SOURCE MATERIAL START
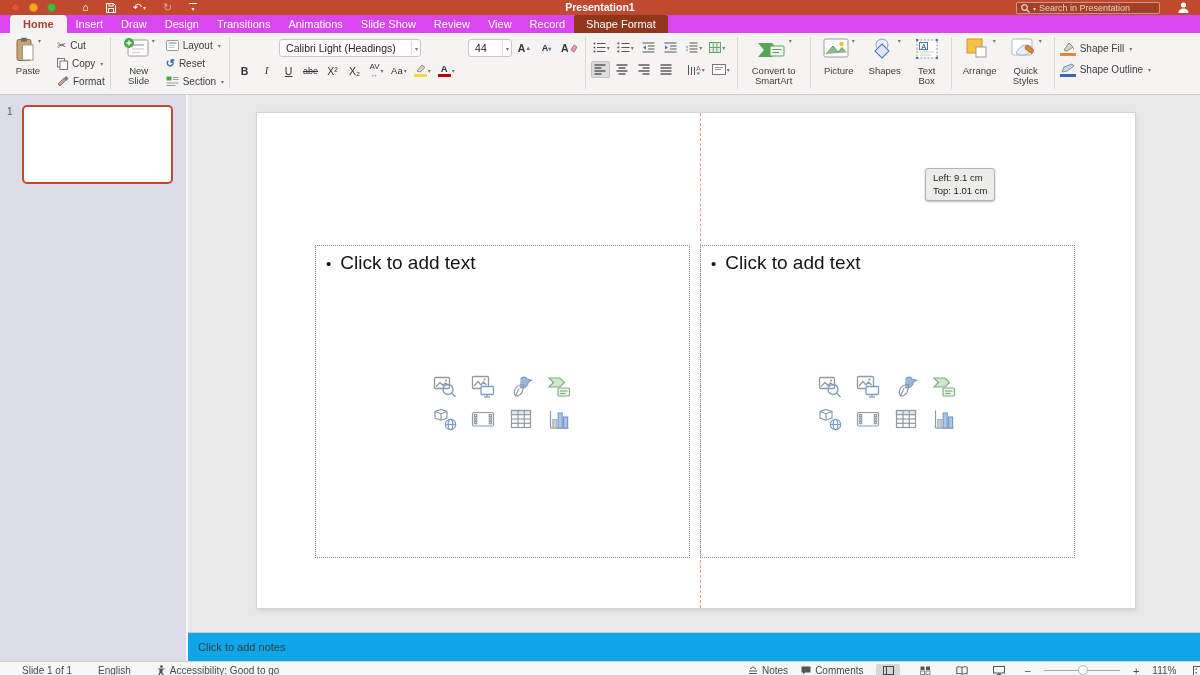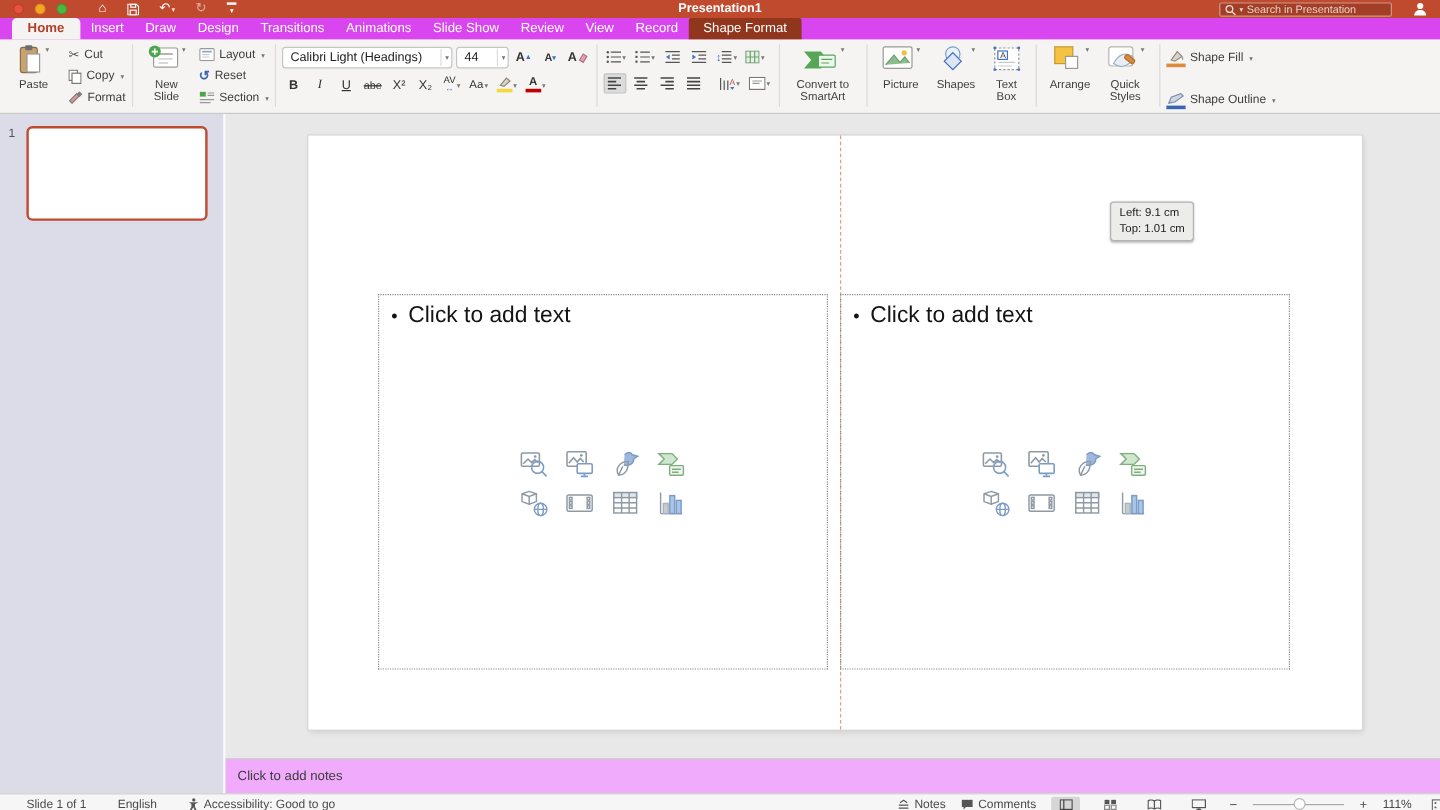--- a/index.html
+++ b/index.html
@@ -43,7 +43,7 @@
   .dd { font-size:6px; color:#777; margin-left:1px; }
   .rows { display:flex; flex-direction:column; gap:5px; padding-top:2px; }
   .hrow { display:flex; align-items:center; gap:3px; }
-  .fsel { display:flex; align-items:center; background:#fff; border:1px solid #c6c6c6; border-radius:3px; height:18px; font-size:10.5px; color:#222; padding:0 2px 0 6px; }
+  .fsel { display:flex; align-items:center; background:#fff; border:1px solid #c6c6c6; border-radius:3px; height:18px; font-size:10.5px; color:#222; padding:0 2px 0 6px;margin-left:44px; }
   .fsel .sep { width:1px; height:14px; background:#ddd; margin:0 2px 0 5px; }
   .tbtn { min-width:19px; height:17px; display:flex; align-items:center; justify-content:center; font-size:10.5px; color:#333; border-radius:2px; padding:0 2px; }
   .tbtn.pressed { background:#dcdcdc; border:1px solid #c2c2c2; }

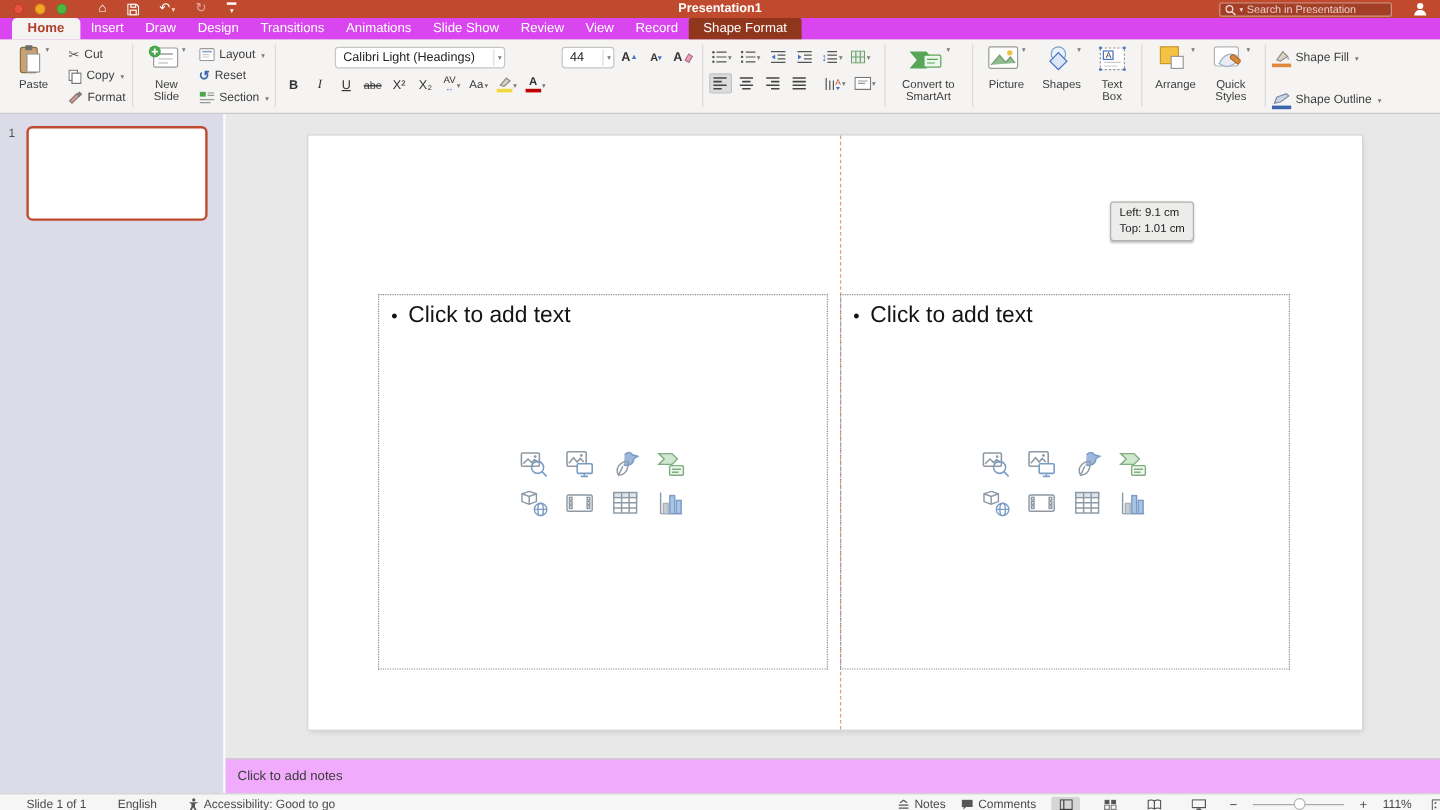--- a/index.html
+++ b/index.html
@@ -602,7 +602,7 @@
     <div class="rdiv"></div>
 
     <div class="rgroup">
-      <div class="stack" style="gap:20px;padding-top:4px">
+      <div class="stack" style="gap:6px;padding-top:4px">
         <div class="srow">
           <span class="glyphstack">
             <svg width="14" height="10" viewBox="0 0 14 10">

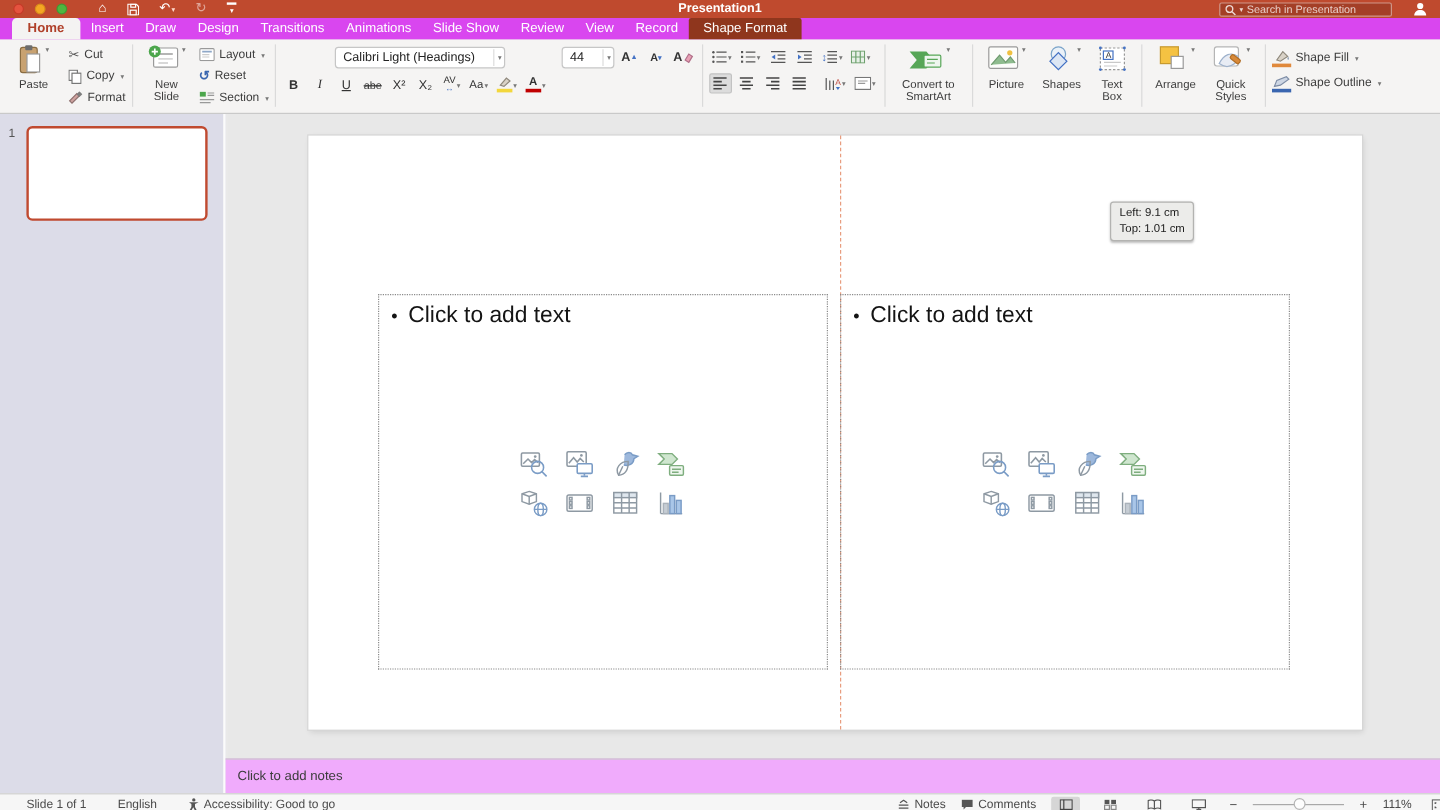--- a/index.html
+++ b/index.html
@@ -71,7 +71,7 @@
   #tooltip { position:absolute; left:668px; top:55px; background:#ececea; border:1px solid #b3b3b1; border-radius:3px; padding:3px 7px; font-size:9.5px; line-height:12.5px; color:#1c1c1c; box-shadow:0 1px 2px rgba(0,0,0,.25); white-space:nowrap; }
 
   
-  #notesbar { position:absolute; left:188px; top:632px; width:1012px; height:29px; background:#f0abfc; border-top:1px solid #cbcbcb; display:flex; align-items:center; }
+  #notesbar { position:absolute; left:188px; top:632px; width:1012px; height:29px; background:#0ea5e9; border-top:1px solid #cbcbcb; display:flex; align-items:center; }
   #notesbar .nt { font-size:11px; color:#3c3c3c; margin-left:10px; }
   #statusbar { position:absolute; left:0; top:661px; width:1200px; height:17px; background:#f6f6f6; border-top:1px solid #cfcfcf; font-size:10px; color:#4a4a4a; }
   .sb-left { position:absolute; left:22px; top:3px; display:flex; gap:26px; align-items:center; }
SOURCE MATERIAL END
SOURCE MATERIAL START
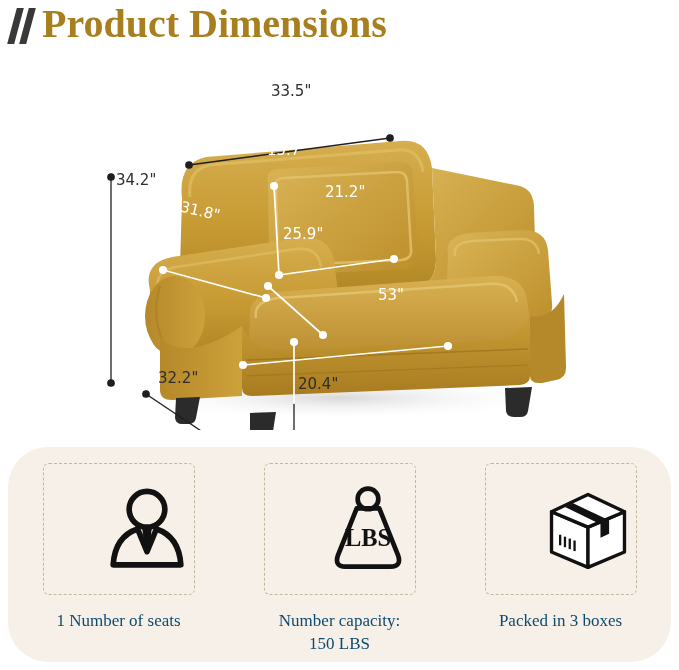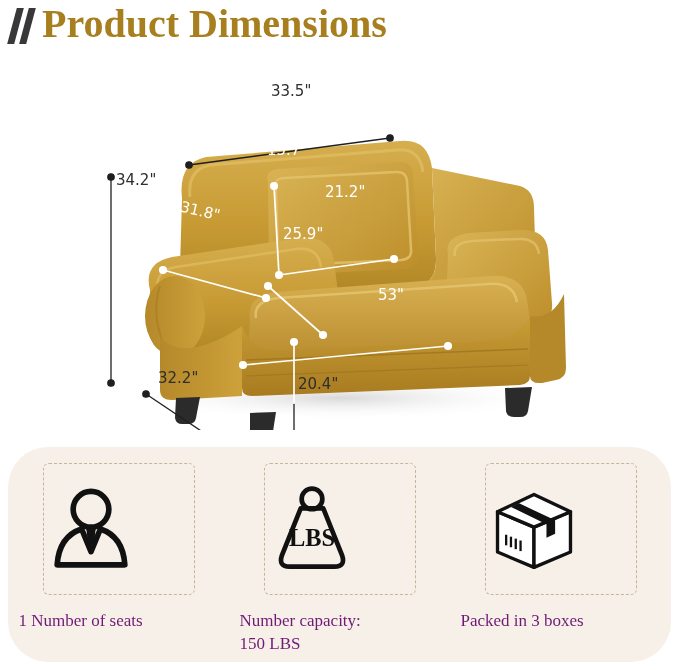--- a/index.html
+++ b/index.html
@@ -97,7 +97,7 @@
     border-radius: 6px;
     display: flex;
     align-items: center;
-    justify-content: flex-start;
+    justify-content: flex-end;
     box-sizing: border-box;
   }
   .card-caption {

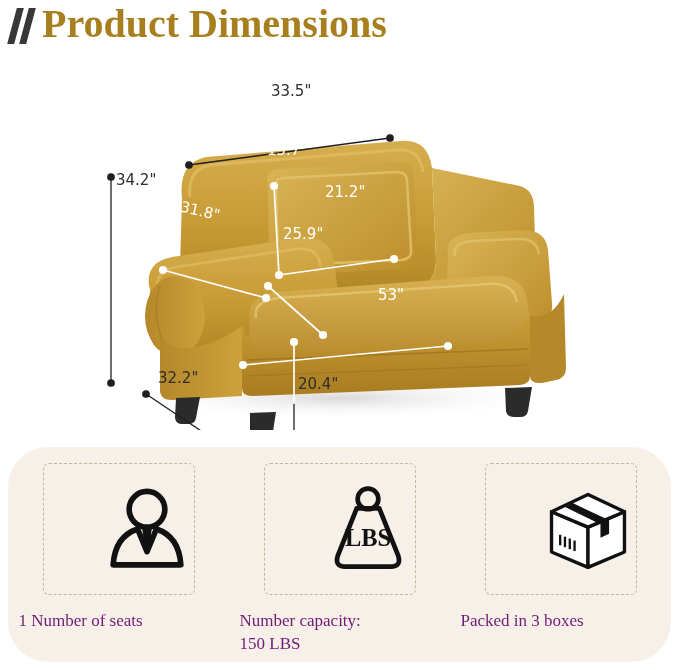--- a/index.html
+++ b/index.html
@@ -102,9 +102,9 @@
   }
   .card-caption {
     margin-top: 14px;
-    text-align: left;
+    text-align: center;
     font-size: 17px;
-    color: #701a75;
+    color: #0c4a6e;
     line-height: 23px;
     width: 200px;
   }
SOURCE MATERIAL END
SOURCE MATERIAL START
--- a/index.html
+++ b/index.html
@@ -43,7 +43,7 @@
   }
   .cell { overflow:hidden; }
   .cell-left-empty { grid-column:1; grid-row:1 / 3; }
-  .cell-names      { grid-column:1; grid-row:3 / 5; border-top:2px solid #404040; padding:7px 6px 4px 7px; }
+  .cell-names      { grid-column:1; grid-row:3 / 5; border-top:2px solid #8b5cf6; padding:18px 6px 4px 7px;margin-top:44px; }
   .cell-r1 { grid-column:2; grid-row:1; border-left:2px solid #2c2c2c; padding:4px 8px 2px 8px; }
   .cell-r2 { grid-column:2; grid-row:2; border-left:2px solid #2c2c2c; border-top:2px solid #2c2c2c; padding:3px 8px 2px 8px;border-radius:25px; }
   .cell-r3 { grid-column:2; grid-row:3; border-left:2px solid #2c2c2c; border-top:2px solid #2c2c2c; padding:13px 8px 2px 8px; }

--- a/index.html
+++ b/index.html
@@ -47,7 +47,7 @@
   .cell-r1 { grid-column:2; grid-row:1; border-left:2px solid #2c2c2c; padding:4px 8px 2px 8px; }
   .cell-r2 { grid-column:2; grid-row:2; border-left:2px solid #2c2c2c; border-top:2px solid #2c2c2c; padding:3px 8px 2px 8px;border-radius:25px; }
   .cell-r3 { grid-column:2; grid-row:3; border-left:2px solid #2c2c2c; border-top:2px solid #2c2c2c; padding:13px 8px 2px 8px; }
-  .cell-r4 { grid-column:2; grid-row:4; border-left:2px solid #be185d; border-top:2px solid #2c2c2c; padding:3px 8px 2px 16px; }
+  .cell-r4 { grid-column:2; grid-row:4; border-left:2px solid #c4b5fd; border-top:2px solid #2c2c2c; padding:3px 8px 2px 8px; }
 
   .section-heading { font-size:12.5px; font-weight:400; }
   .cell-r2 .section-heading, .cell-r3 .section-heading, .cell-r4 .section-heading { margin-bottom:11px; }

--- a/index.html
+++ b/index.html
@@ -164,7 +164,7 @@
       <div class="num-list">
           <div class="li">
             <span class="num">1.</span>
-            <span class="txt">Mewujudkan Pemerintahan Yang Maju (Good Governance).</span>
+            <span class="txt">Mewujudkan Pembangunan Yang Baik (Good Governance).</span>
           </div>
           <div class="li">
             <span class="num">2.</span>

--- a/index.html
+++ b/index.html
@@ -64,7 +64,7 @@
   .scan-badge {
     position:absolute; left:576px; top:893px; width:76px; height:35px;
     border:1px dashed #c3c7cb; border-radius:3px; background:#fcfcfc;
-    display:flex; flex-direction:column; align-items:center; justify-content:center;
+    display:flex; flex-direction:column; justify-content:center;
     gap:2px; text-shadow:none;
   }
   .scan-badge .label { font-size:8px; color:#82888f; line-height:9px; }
SOURCE MATERIAL END
** AIM OF THE TASK **
Scan the records for the string "cbcbcb" and report each line where it occurs.

** ANSWER TO THIS PROBLEM **
-  #notesbar { position:absolute; left:188px; top:632px; width:1012px; height:29px; background:#f0abfc; border-top:1px solid #cbcbcb; display:flex; align-items:center; }
+  #notesbar { position:absolute; left:188px; top:632px; width:1012px; height:29px; background:#0ea5e9; border-top:1px solid #cbcbcb; display:flex; align-items:center; }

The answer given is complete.